Exercise requirements —
Every line of the entries below from the one containing "display:flex; width:972px; height:27px;" to the one containing "#b9c2cc; border-right:1px solid #c8cdd2;", both ends included, must be written out exactly. No other line belongs in the answer.

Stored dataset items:
....................

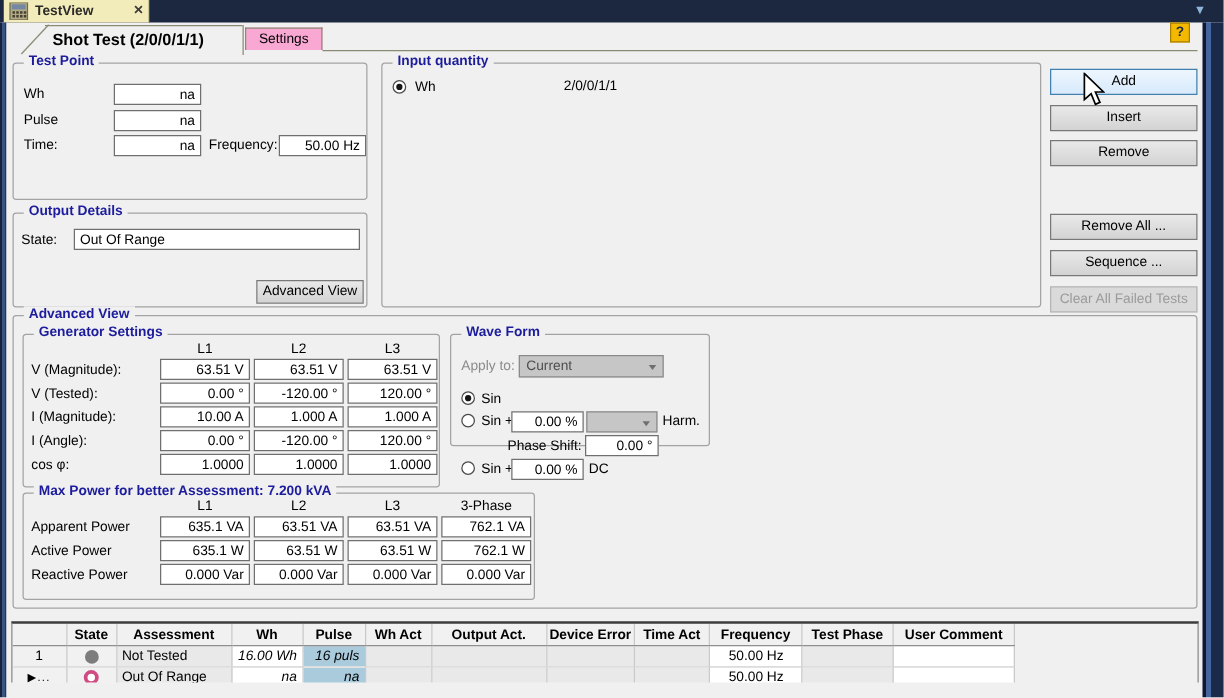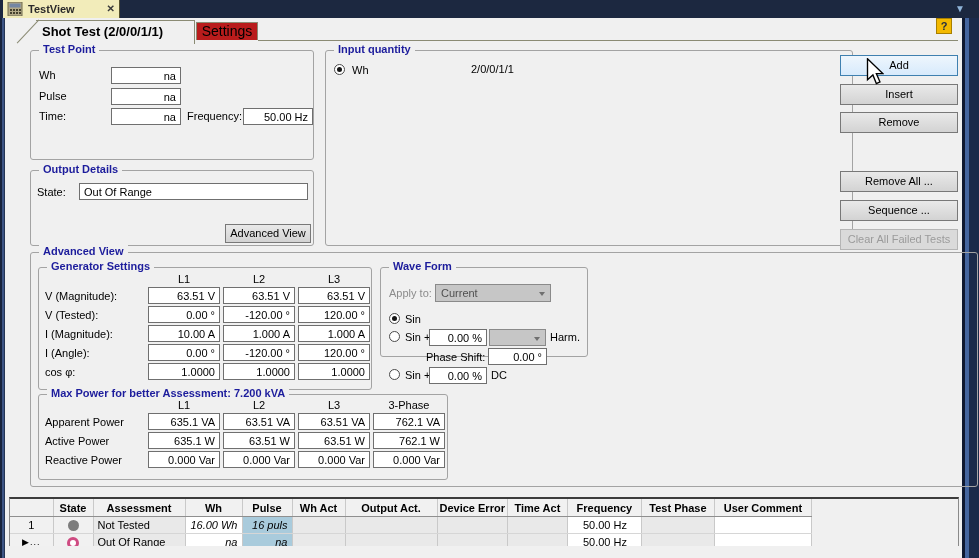--- a/index.html
+++ b/index.html
@@ -15,25 +15,25 @@
   .left-strip{position:absolute;left:0;top:18px;width:5px;height:540px;background:linear-gradient(90deg,#17233c 0 2px,#3c5484 2px 4px,#233указ 4px),#233454;}
   .right-strip{position:absolute;left:962px;top:18px;width:17px;height:540px;background:linear-gradient(90deg,#0e1830 0 3px,#44659e 3px 7px,#1b2a4a 7px);}
   .help{position:absolute;left:936px;top:18px;width:16px;height:16px;background:#f3b900;border:1px solid #a87f00;box-sizing:border-box;font-size:11px;font-weight:bold;color:#1d2a44;text-align:center;line-height:14px;}
 
   
   .tab-title{position:absolute;left:42px;top:24px;font-size:13px;font-weight:bold;color:#000;white-space:nowrap;}
   .ln{position:absolute;background:#8b8b74;}
   .tab-top{left:36px;top:20px;width:158px;height:1px;}
   .tab-right{left:194px;top:20px;width:1px;height:24px;}
   .tab-diag{left:12px;top:31px;width:32px;height:1px;transform:rotate(-47deg);}
-  .settings-tab{position:absolute;left:196px;top:22px;width:62px;height:18px;border:1px solid #8b8b74;border-bottom:none;box-sizing:border-box;font-size:14px;text-align:center;line-height:17px;background:#b91c1c;}
+  .settings-tab{position:absolute;left:196px;top:22px;width:62px;height:18px;border:1px solid #8b8b74;border-bottom:none;box-sizing:border-box;font-size:11px;text-align:center;line-height:17px;background:#f9a8d4;}
   .tab-underline{left:258px;top:40px;width:700px;height:1px;}
 
   
-  .group{position:absolute;border:1px solid #a3a3a3;border-radius:3px;box-sizing:border-box;margin-left:20px;}
+  .group{position:absolute;border:1px solid #a3a3a3;border-radius:3px;box-sizing:border-box;}
   .gtitle{position:absolute;top:-8px;left:8px;background:#f0f0f0;padding:0 4px;font-size:11px;font-weight:bold;color:#1c1c9c;white-space:nowrap;}
 
   .lbl{position:absolute;font-size:11px;color:#000;white-space:nowrap;}
   .lbl.gray{color:#8b8b8b;}
   .field{position:absolute;background:#fff;border:1px solid #6f6f6f;box-sizing:border-box;height:17px;font-size:11px;text-align:right;padding:2px 4px 0;line-height:12px;}
   .field.left{text-align:left;}
 
   .btn{position:absolute;box-sizing:border-box;width:118px;height:21px;background:linear-gradient(#e9e9e9,#d3d3d3);border:1px solid #787878;font-size:11px;text-align:center;line-height:19px;color:#000;}
   .btn.primary{background:linear-gradient(#eef6fd,#d7eafc);border-color:#3f80b0;}
   .btn.disabled{color:#9b9b9b;border-color:#b5b5b5;background:#dadada;}

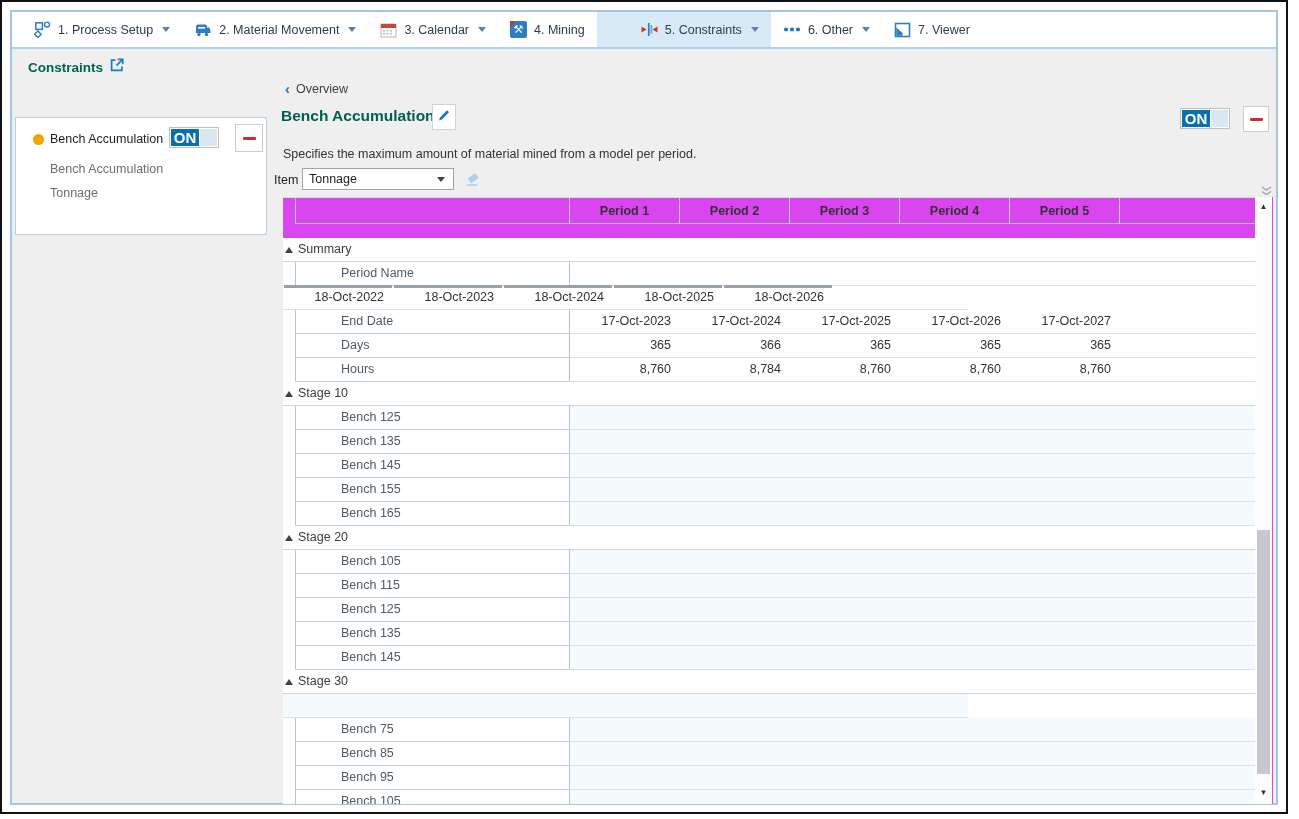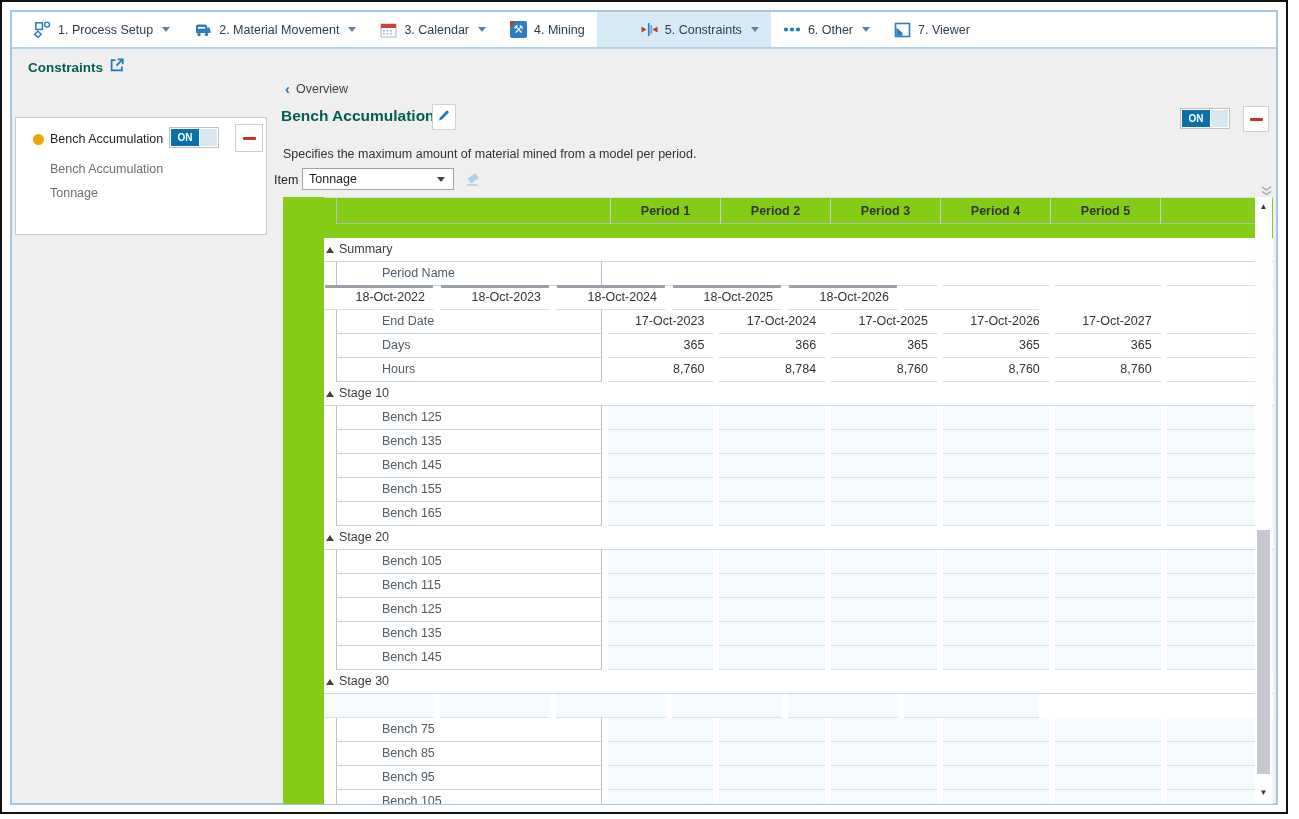--- a/index.html
+++ b/index.html
@@ -30,21 +30,21 @@
   .sb-title-row { position:absolute; left:8px; top:46px; display:flex; align-items:center; gap:7px; }
   .sb-title { font-size:13.5px; font-weight:bold; color:var(--teal);margin-left:8px; }
   .sb-section { position:absolute; left:10px; top:78px; font-size:13.5px; font-weight:bold; color:var(--teal);margin-top:48px; }
   .card { position:absolute; left:3px; top:105px; width:252px; height:118px; background:#fff;
           border:1px solid #b9cfe0; }
   .dot { position:absolute; left:17px; top:16px; width:11px; height:11px; border-radius:50%;
          background:var(--amber); }
   .card-name { position:absolute; left:34px; top:14px; font-size:12.5px; color:#1f1f1f; }
   .toggle { position:absolute; display:flex; align-items:center; gap:1px; width:50px; height:21px;
             background:#fff; border:1px solid #c0c0c0; padding:1px; cursor:pointer; }
-  .toggle .ton { background:var(--togblue); color:#fff; font-size:10px; font-weight:bold;
+  .toggle .ton { background:var(--togblue); color:#fff; font-size:15px; font-weight:bold;
                  width:28px; height:17px; line-height:17px; text-align:center; }
   .toggle .toff { background:#d9e7f1; flex:1; height:17px; }
   .toggle.card-toggle { left:153px; top:9px; }
   .minus-btn { position:absolute; width:28px; height:28px; background:#fff; border:1px solid #cdcdcd;
                display:flex; align-items:center; justify-content:center; cursor:pointer; }
   .minus-btn .minus { width:13px; height:3px; background:var(--red); border-radius:1px; }
   .minus-btn.card-minus { left:219px; top:6px; }
   .card-sub { position:absolute; left:34px; font-size:12.5px; color:#6e6e6e; }
 
   
@@ -63,35 +63,35 @@
   .item-label { position:absolute; left:262px; top:161px; font-size:12.5px; color:#222; }
   .dropdown { position:absolute; left:290px; top:156px; width:152px; height:22px; background:#fff;
               border:1px solid #9aa5ad; display:flex; align-items:center; cursor:pointer; }
   .dropdown .dval { font-size:12.5px; color:#222; padding-left:6px; flex:1; }
   .dropdown .dcaret { width:0; height:0; border-left:4px solid transparent; border-right:4px solid transparent;
                       border-top:5px solid #444; margin-right:8px; }
   .eraser { position:absolute; left:452px; top:160px; }
   .collapse-ind { position:absolute; left:1249px; top:170px; }
 
   
-  .table-panel { position:absolute; left:271px; top:185px; width:990px; height:607px; background:#84cc16;
-                 overflow:hidden;padding-left:41px; }
+  .table-panel { position:absolute; left:271px; top:185px; width:990px; height:607px; background:#d946ef;
+                 overflow:hidden; }
   .thead { display:flex; width:972px; height:27px; border-top:1px solid #d8dbde; }
   .th { font-size:12.5px; font-weight:bold; color:#333; text-align:center; line-height:26px;
         border-bottom:1px solid #b3b9c0; }
   .th-label { width:275px; margin-left:12px; border-left:1px solid #b9c2cc; border-right:1px solid #c8cdd2; }
   .th-val { width:110px; border-right:1px solid #c8cdd2; }
   .th-tail { width:135px; }
   .trows { margin-top:14px; width:972px; }
   .grow { position:relative; height:24px; line-height:23px; border-bottom:1px solid #ccd4dc;
           padding-left:15px; font-size:12.5px; color:#3c3c3c; background:#fff; cursor:pointer; }
   .gtri { position:absolute; left:2px; top:9px; width:0; height:0;
           border-left:4px solid transparent; border-right:4px solid transparent;
           border-bottom:6px solid #444; }
-  .drow { display:flex; height:24px; background:#fff;gap:6px; }
+  .drow { display:flex; height:24px; background:#fff; }
   .cell-label { width:275px; margin-left:12px; border-left:1px solid #b9c2cc; border-right:1px solid #b9c2cc;
                 border-bottom:1px solid #c7d1db; padding-left:45px; font-size:12.5px; color:#4f5b66;
                 line-height:23px; white-space:nowrap; cursor:cell; }
   .cell-label.selected { border:2px solid #333; background:var(--selcell); padding-left:43px;
                          line-height:19px; color:#3f4b55; }
   .cell-val { position:relative; width:110px; border-bottom:1px solid #dbe1eb; font-size:12.5px; color:#333;
               text-align:right; padding-right:9px; line-height:23px; cursor:cell; }
   .cell-tail { width:135px; border-bottom:1px solid #dbe1eb; }
   .drow.no-values .cell-val, .drow.no-values .cell-tail { background:#f5fafd; }
   .selbar { position:absolute; left:1px; right:1px; top:-1px; height:3px; background:#9aa0a8; }

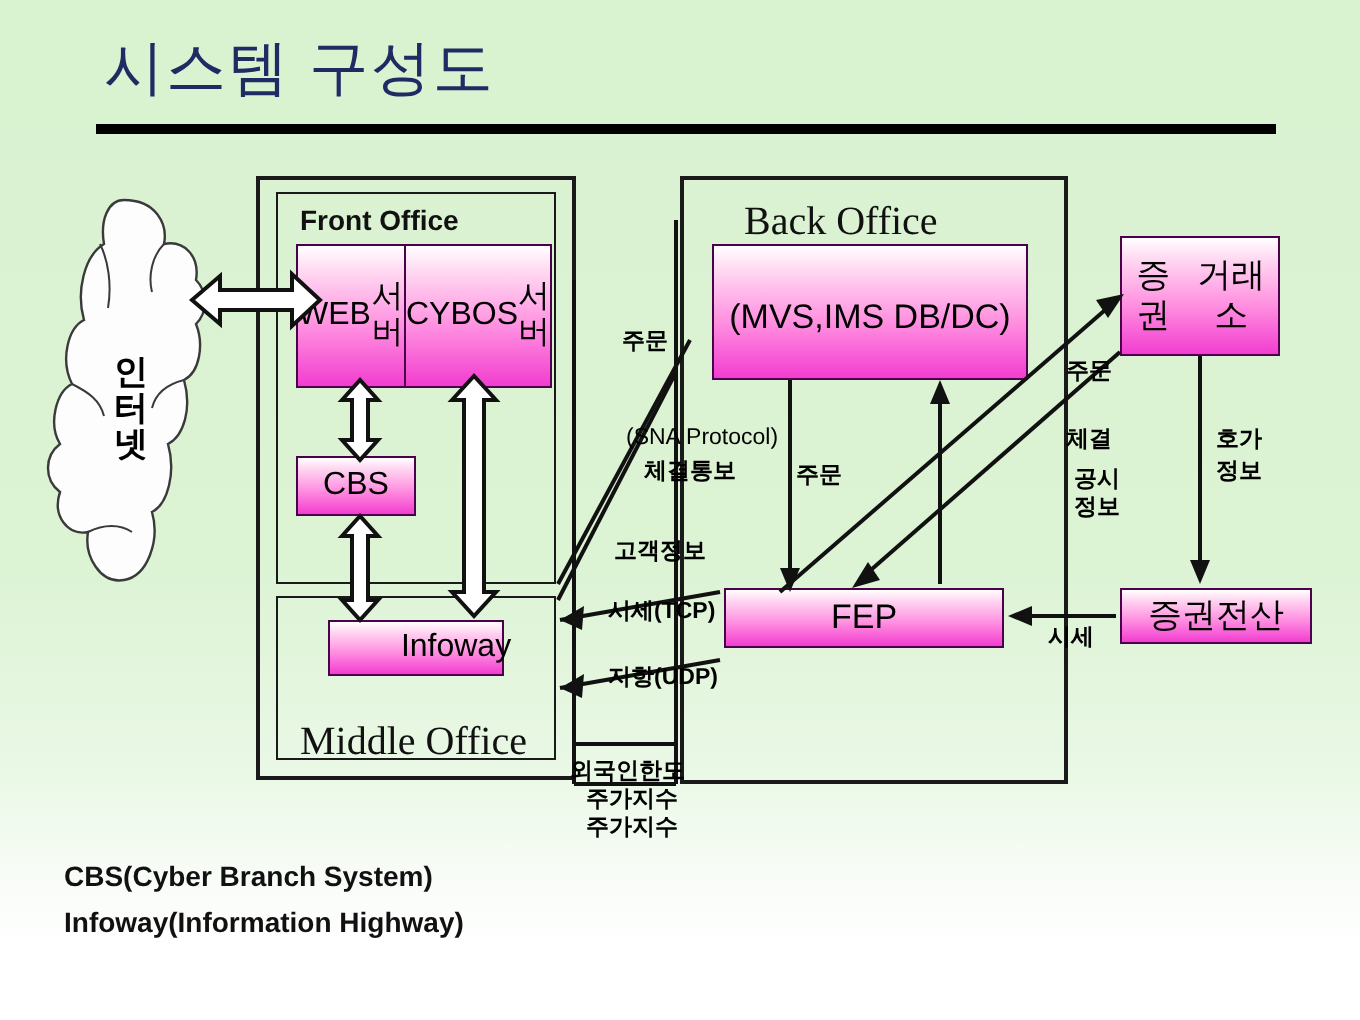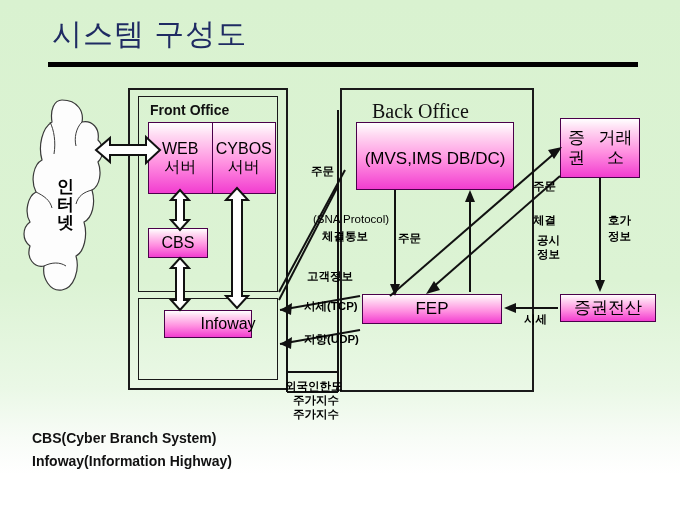--- a/index.html
+++ b/index.html
@@ -35,21 +35,21 @@
     border:1px solid #4a004a;
     background:linear-gradient(to bottom,#ffffff 0%,#ffd9f2 18%,#ff8fe0 58%,#f23dd0 100%);
     display:flex;align-items:center;justify-content:center;
     text-align:center;color:#000;line-height:1.15;
     box-sizing:border-box;
   }
   .pbox .l1{display:block;}
   .pbox.med{font-size:16px;}
   .pbox.big{font-size:17px;}
   .split-col{
-    flex:1;display:flex;flex-direction:column;align-items:center;justify-content:center;
+    flex:1;display:flex;align-items:center;justify-content:center;
     height:100%;
   }
   .split-div{width:1px;background:#4a004a;height:100%;}
   
   .cloudtxt{
     font-size:17px;font-weight:bold;color:#000;
     writing-mode:vertical-rl;text-orientation:upright;
     letter-spacing:1px;
   }
   
@@ -90,20 +90,21 @@
   </div>
 
   <div class="abs pbox med" style="left:148px;top:228px;width:60px;height:30px;">
     <span>CBS</span>
   </div>
 
   <div class="abs frame-thin" style="left:138px;top:298px;width:138px;height:80px;"></div>
   <div class="abs pbox med" style="left:164px;top:310px;width:88px;height:28px;padding-left:40px;">
     <span>Infoway</span>
   </div>
+  <div class="abs frame-label plain" style="left:150px;top:360px;">Middle Office</div>
 
   <div class="abs frame" style="left:340px;top:88px;width:190px;height:300px;"></div>
   <div class="abs frame-label plain" style="left:372px;top:100px;">Back Office</div>
 
   <div class="abs pbox big" style="left:356px;top:122px;width:158px;height:68px;flex-direction:column;">
     <span style="margin-top:6px">(MVS,IMS DB/DC)</span>
   </div>
 
   <div class="abs pbox big" style="left:362px;top:294px;width:140px;height:30px;">
     <span>FEP</span>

....................

Result of the task —
   .thead { display:flex; width:972px; height:27px; border-top:1px solid #d8dbde; }
   .th { font-size:12.5px; font-weight:bold; color:#333; text-align:center; line-height:26px;
         border-bottom:1px solid #b3b9c0; }
   .th-label { width:275px; margin-left:12px; border-left:1px solid #b9c2cc; border-right:1px solid #c8cdd2; }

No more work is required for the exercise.